PACIFIC COAST NATIONAL BANCORP
 
(Exact name of registrant as specified in its charter)

 

California

 

333-118859

 

61-145-3556

(State or other jurisdiction of incorporation)

 

(Commission File Number)

 

(I.R.S. Employer Identification No.)

905 Calle Amanecer, Suite 100
San Clemente, California 92673-6275
(Address of principal executive offices) (Zip code)

(949) 361-4300
(Registrant’s telephone number, including area code)

N/A
(Former name or former address, if changed since last report.)

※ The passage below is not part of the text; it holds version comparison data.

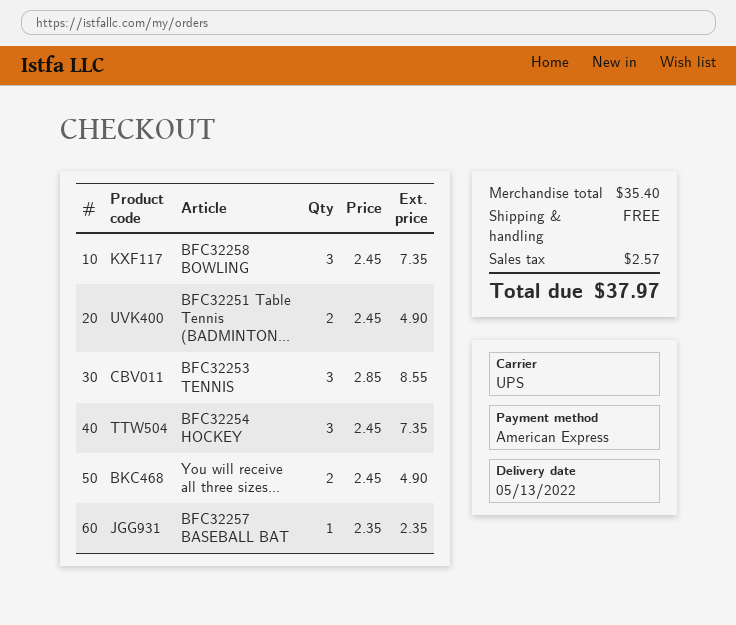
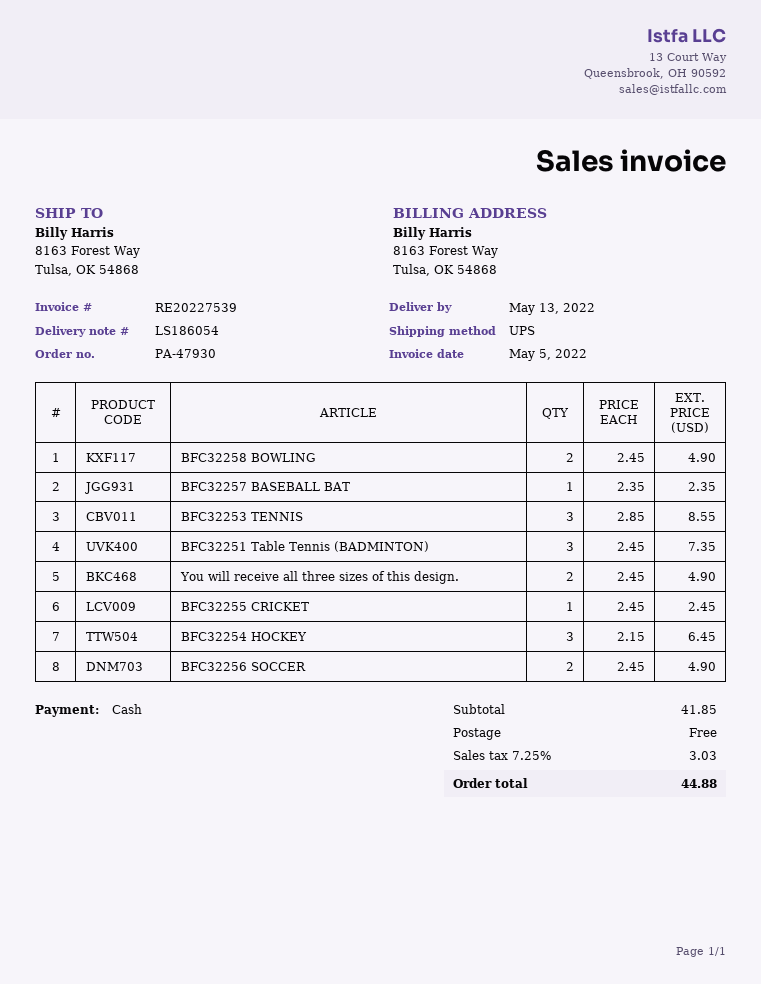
payment method: American Express -> cash
BFC32258 BOWLING: 3 x 2.45 = 7.35 -> 2 x 2.45 = 4.90
BFC32251 Table Tennis (BADMINTON...: 2 x 2.45 = 4.90 -> 3 x 2.45 = 7.35
BFC32254 HOCKEY: 3 x 2.45 = 7.35 -> 3 x 2.15 = 6.45
BFC32255 CRICKET: none -> 1 x 2.45 = 2.45
BFC32256 SOCCER: none -> 2 x 2.45 = 4.90
subtotal: 35.40 -> 41.85
tax: 2.57 -> 3.03
total: 37.97 -> 44.88

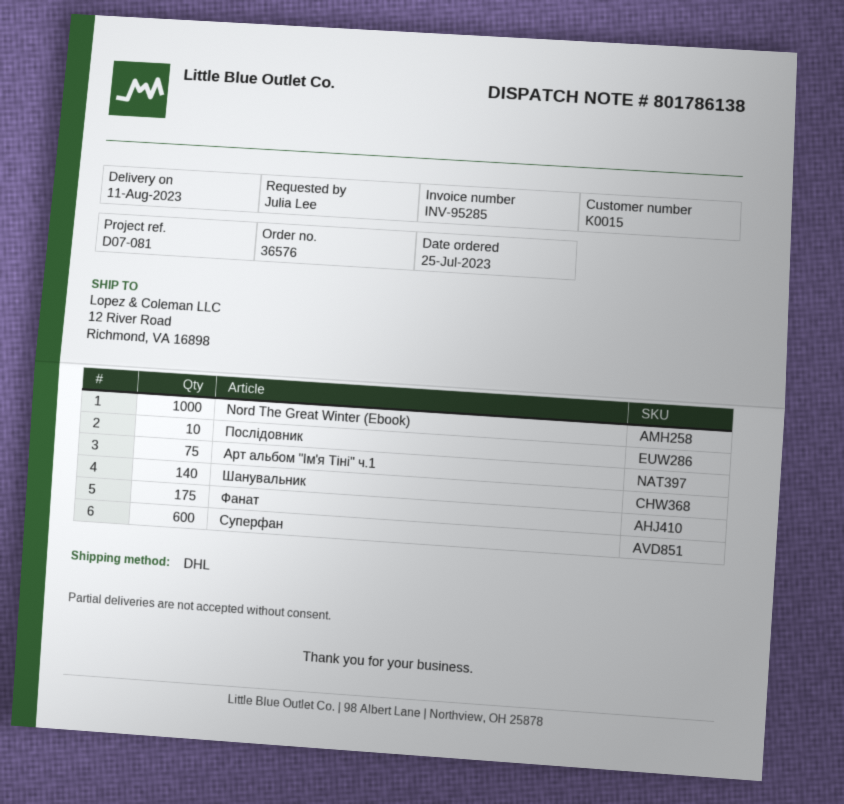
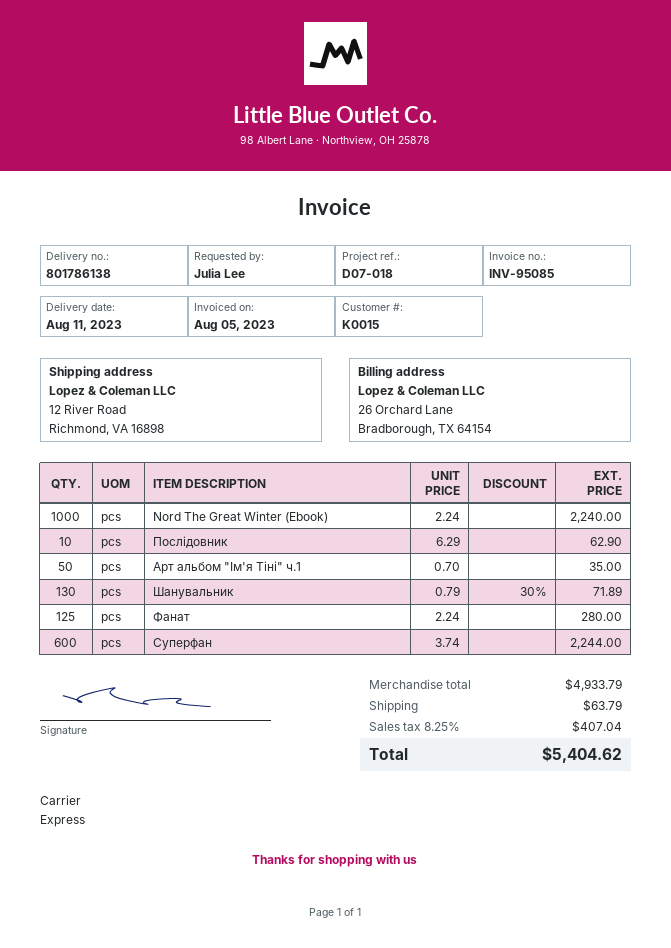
invoice number: INV-95285 -> INV-95085
reference: D07-081 -> D07-018
shipping method: DHL -> express
Арт альбом "Ім'я Тіні" ч.1: 75 -> 50
Шанувальник: 140 -> 130
Фанат: 175 -> 125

Check the appropriate box below if the Form 8-K filing is intended to simultaneously satisfy the filing obligation of the registrant under any of the following provisions (see General Instruction A.2. below):

o   Written communications pursuant to Rule 425 under the Securities Act (17 CFR 230.425)

o   Soliciting material pursuant to Rule 14a-12 under the Exchange Act (17 CFR 240.14a-12)

o   Pre-commencement communications pursuant to Rule 14d-2(b) under the Exchange Act (17 CFR 240.14d-2(b))

o   Pre-commencement communications pursuant to Rule 13e-4(c) under the Exchange Act (17 CFR 240.13e-4(c))

 




Item 5.02 Departure of Directors or Certain Officers; Election of Directors; Appointment of Certain Officers; Compensatory Arrangements of Certain Officers.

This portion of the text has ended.